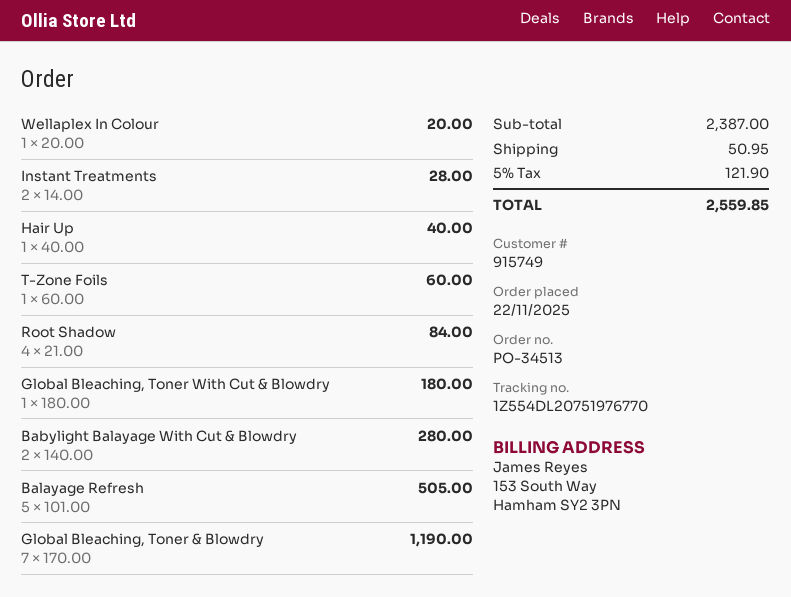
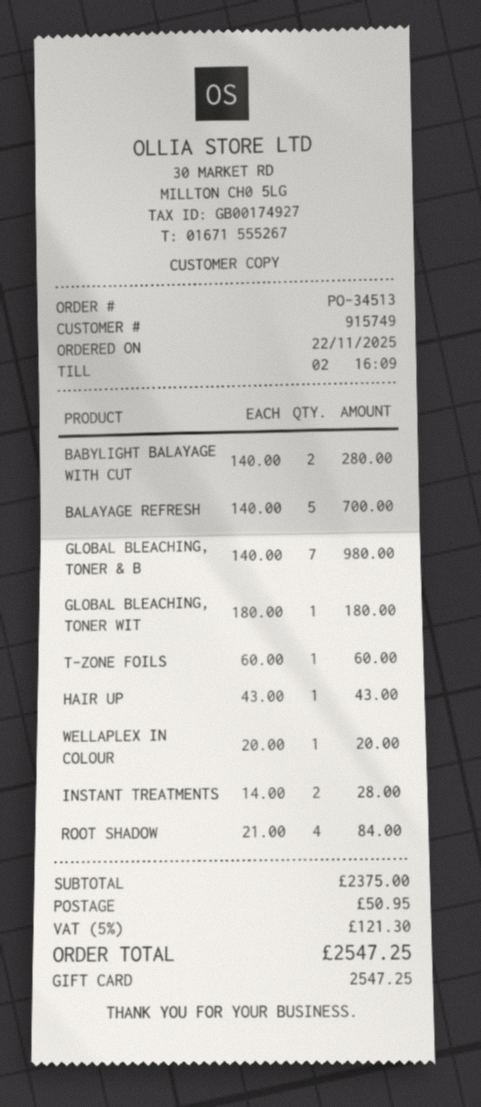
Hair Up: 1 x 40.00 = 40.00 -> 1 x 43.00 = 43.00
Balayage Refresh: 5 x 101.00 = 505.00 -> 5 x 140.00 = 700.00
Global Bleaching, Toner & Blowdry: 7 x 170.00 = 1190.00 -> 7 x 140.00 = 980.00
subtotal: 2387.00 -> 2375.00
tax: 5% = 121.90 -> 5% = 121.30
total: 2559.85 -> 2547.25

====

### What to produce
The lines needed run from the first line of the records through the line containing "tax: 5% = 121.90 -> 5% = 121.30", both included. Restate them word for word, without pictures.

### Completed task
Hair Up: 1 x 40.00 = 40.00 -> 1 x 43.00 = 43.00
Balayage Refresh: 5 x 101.00 = 505.00 -> 5 x 140.00 = 700.00
Global Bleaching, Toner & Blowdry: 7 x 170.00 = 1190.00 -> 7 x 140.00 = 980.00
subtotal: 2387.00 -> 2375.00
tax: 5% = 121.90 -> 5% = 121.30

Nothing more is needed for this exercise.